Exercise: Print every line of the material below exactly as it stands, but omit the pictures.

Supplied material:
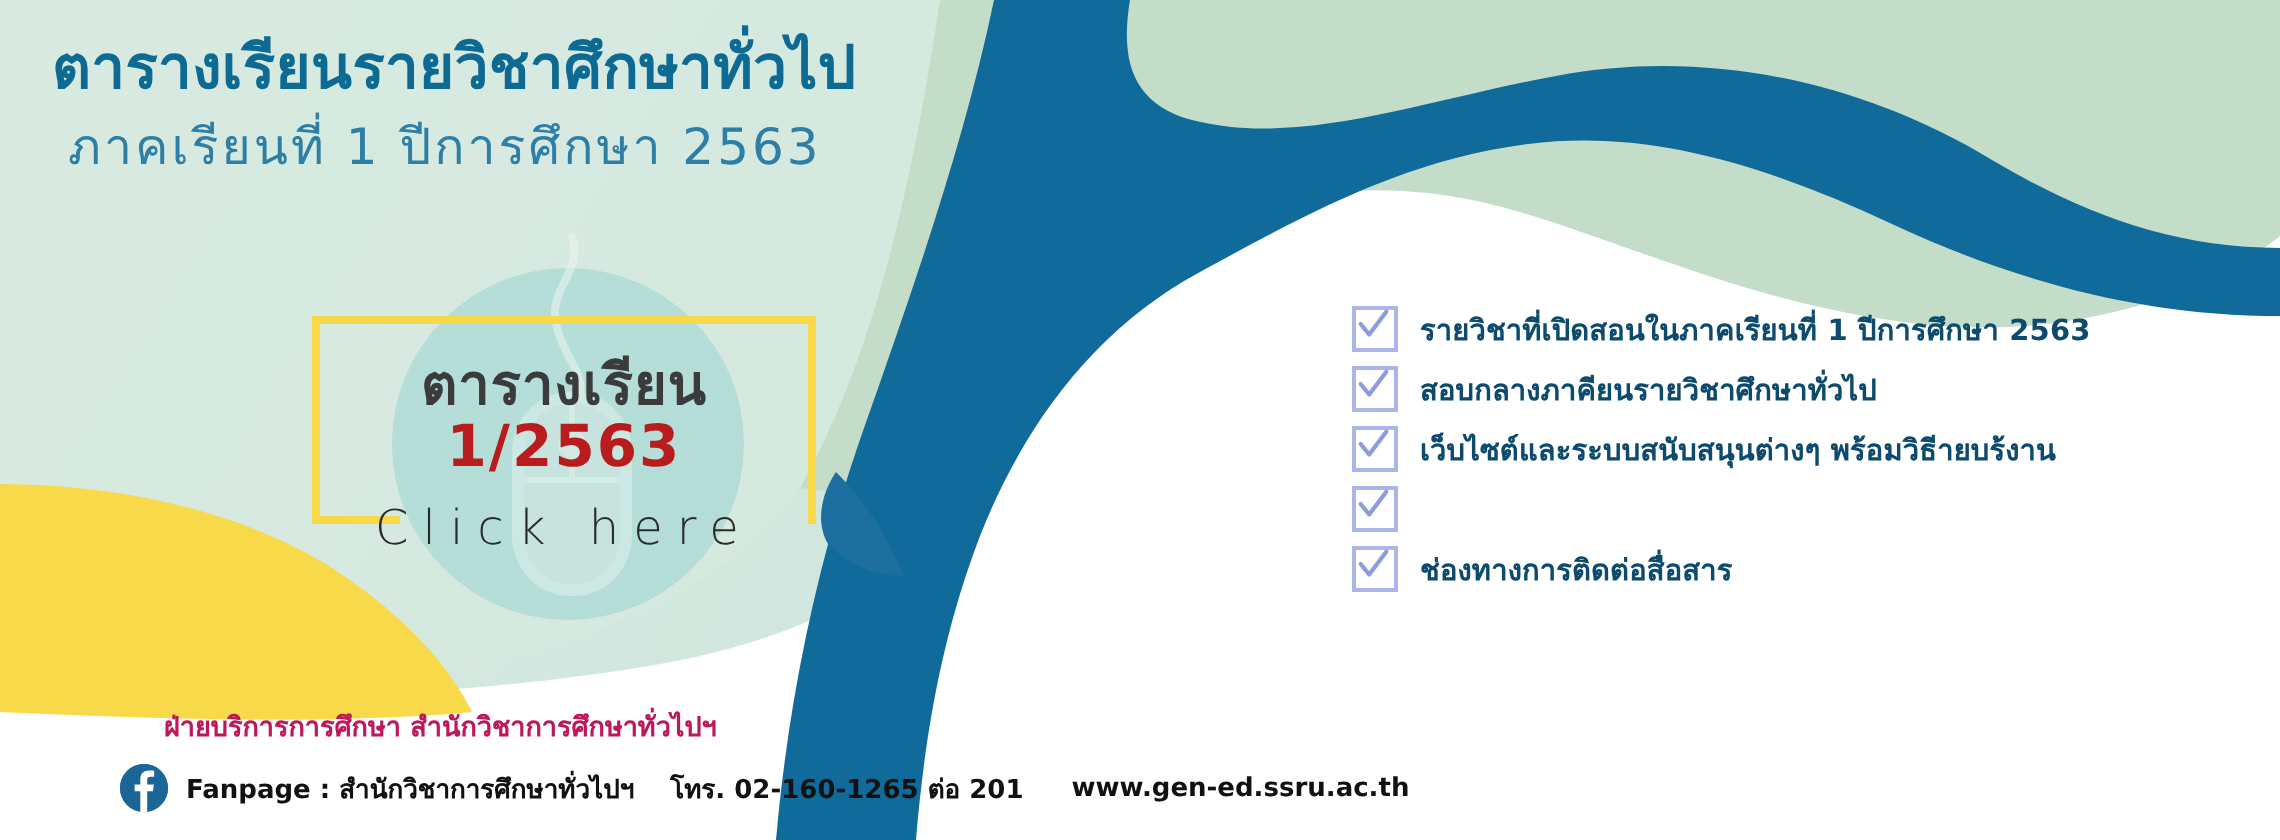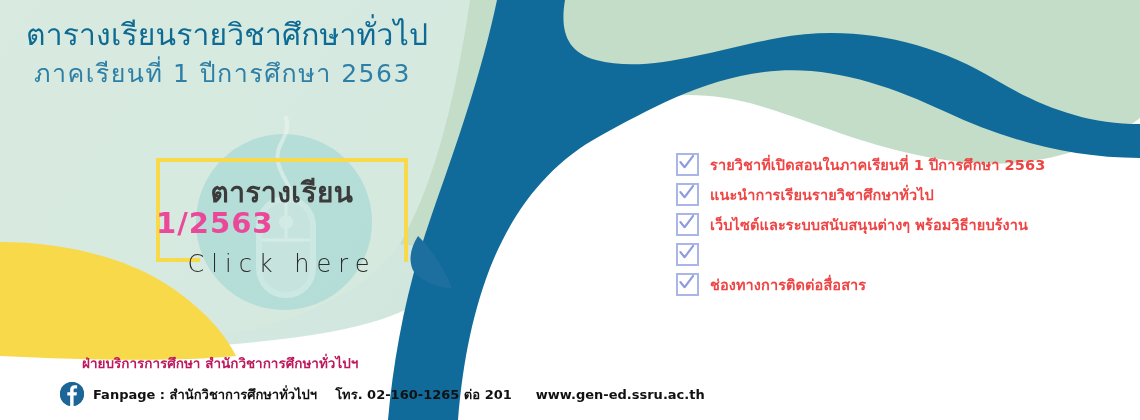"ตารางเรียนรายวิชาศึกษาทั่วไป" .title-main { font-weight: normal -> bold }
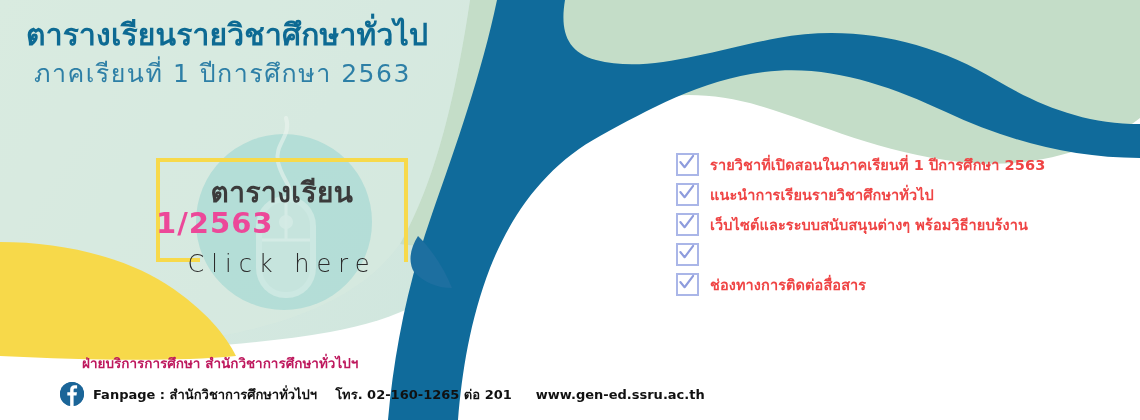"รายวิชาที่เปิดสอนในภาคเรียนที่ 1" .check-label { color: #ef4444 -> #0c4a6e }
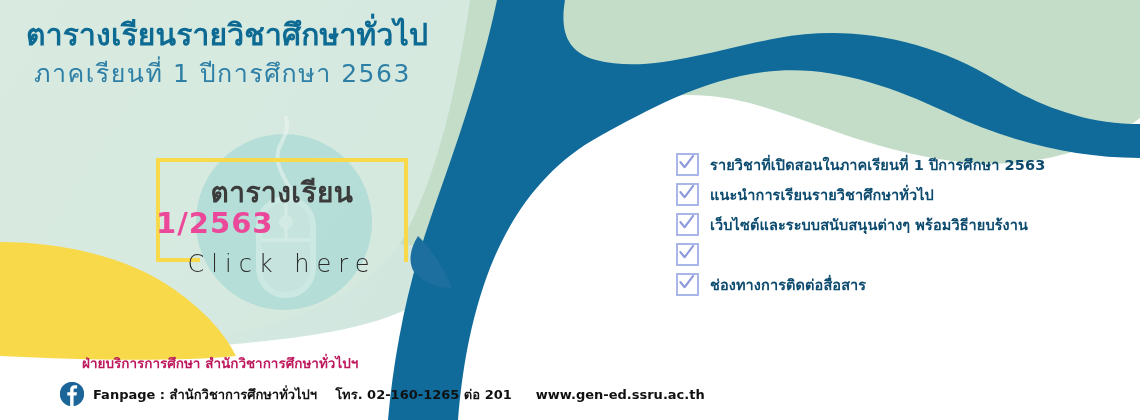"แนะนำการเรียนรายวิชาศึกษาทั่วไป" span.check-label { text: แนะนำการเรียนรายวิชาศึกษาทั่วไป -> สอบกลางภาคียนรายวิชาศึกษาทั่วไป }
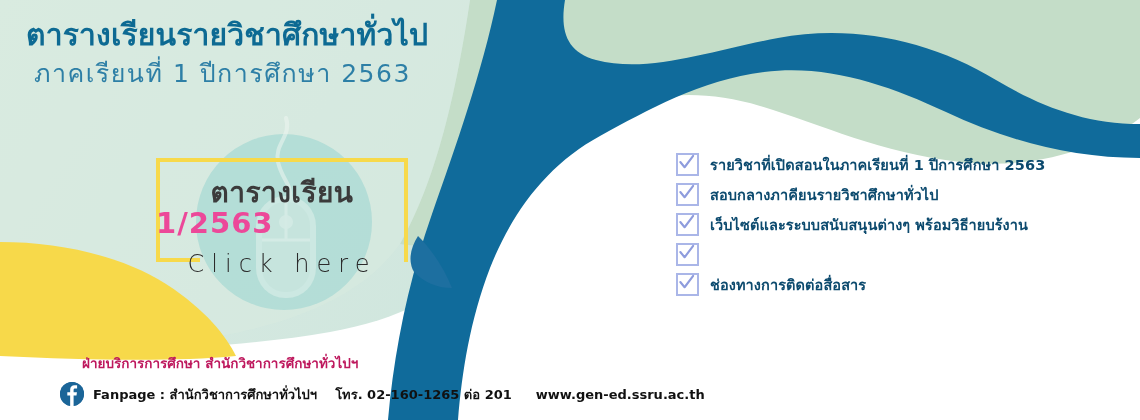"1/2563" .card-line2 { color: #ec4899 -> #b91c1c; text-align: none -> center }
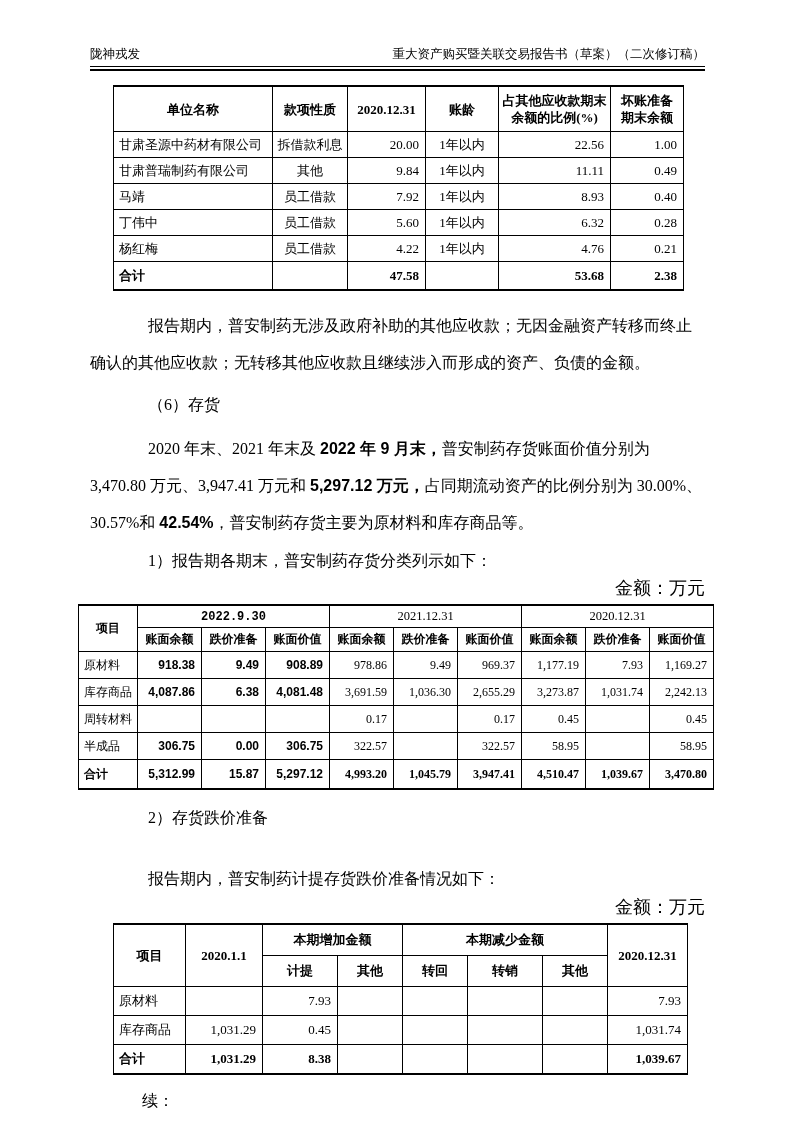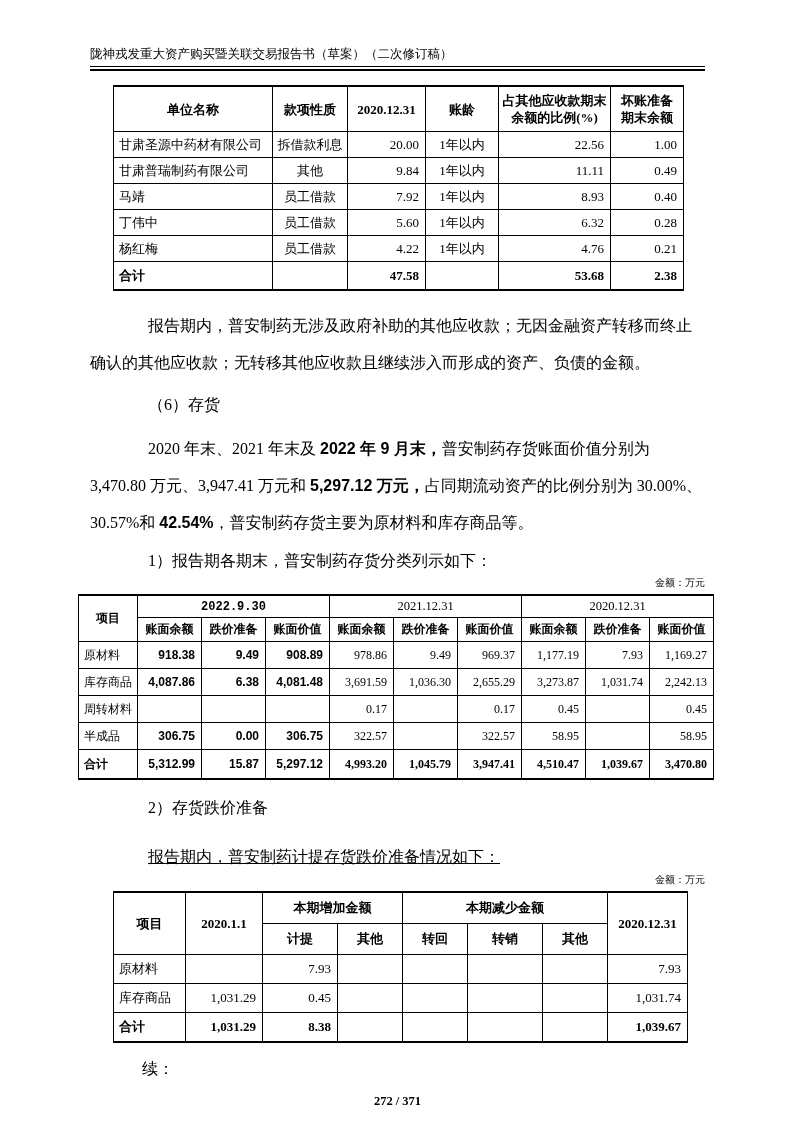"陇神戎发" .doc-header { justify-content: flex-start -> space-between }
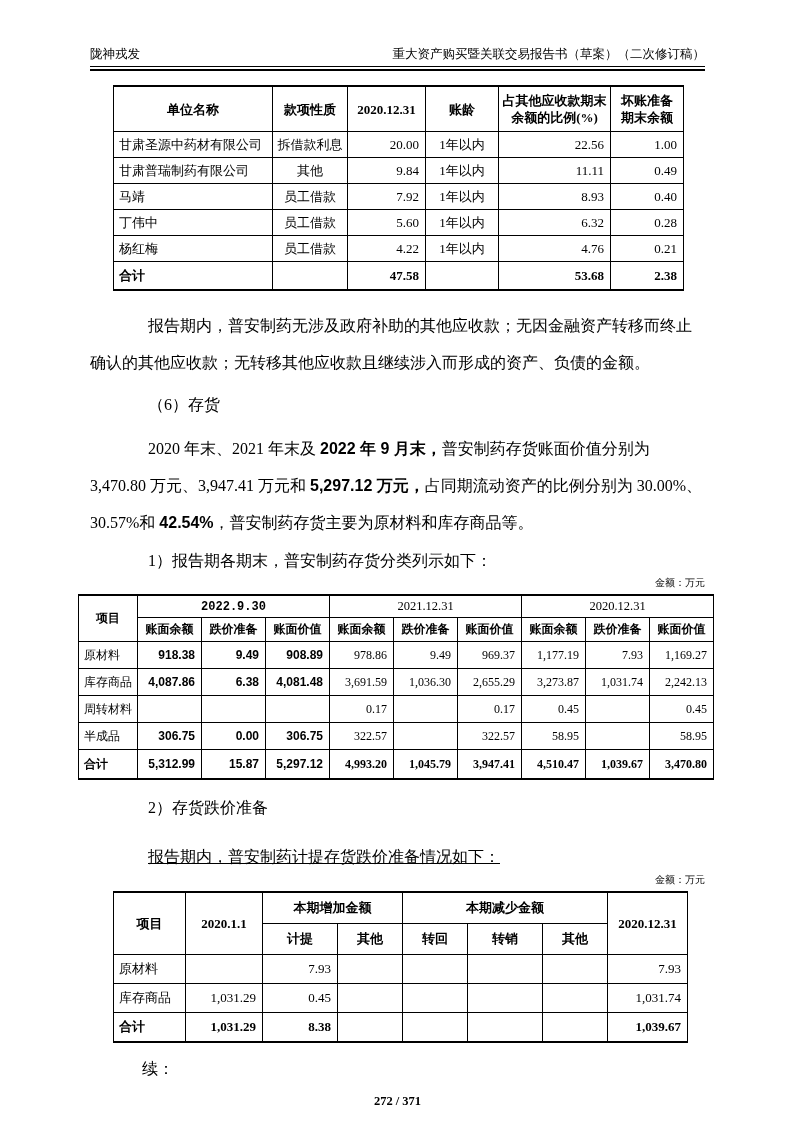"金额：万元" .unit { font-size: 10px -> 18px }
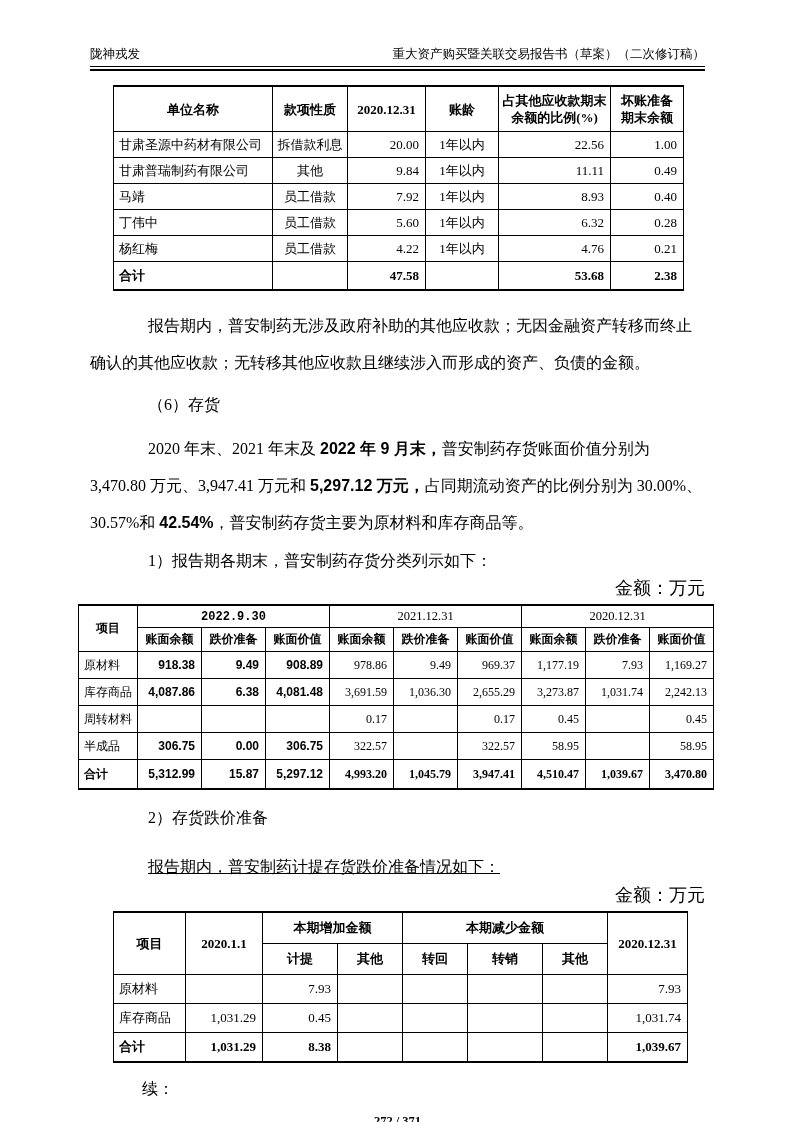"报告期内，普安制药计提存货跌价准备情况如下：" .mt24 { margin-top: 28px -> 40px; text-decoration: underline -> none }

Problem solution:
"ตารางเรียนรายวิชาศึกษาทั่วไป" .title-main { font-weight: normal -> bold }
"รายวิชาที่เปิดสอนในภาคเรียนที่ 1" .check-label { color: #ef4444 -> #0c4a6e }
"แนะนำการเรียนรายวิชาศึกษาทั่วไป" span.check-label { text: แนะนำการเรียนรายวิชาศึกษาทั่วไป -> สอบกลางภาคียนรายวิชาศึกษาทั่วไป }
"1/2563" .card-line2 { color: #ec4899 -> #b91c1c; text-align: none -> center }
"陇神戎发" .doc-header { justify-content: flex-start -> space-between }
"金额：万元" .unit { font-size: 10px -> 18px }
"报告期内，普安制药计提存货跌价准备情况如下：" .mt24 { margin-top: 28px -> 40px; text-decoration: underline -> none }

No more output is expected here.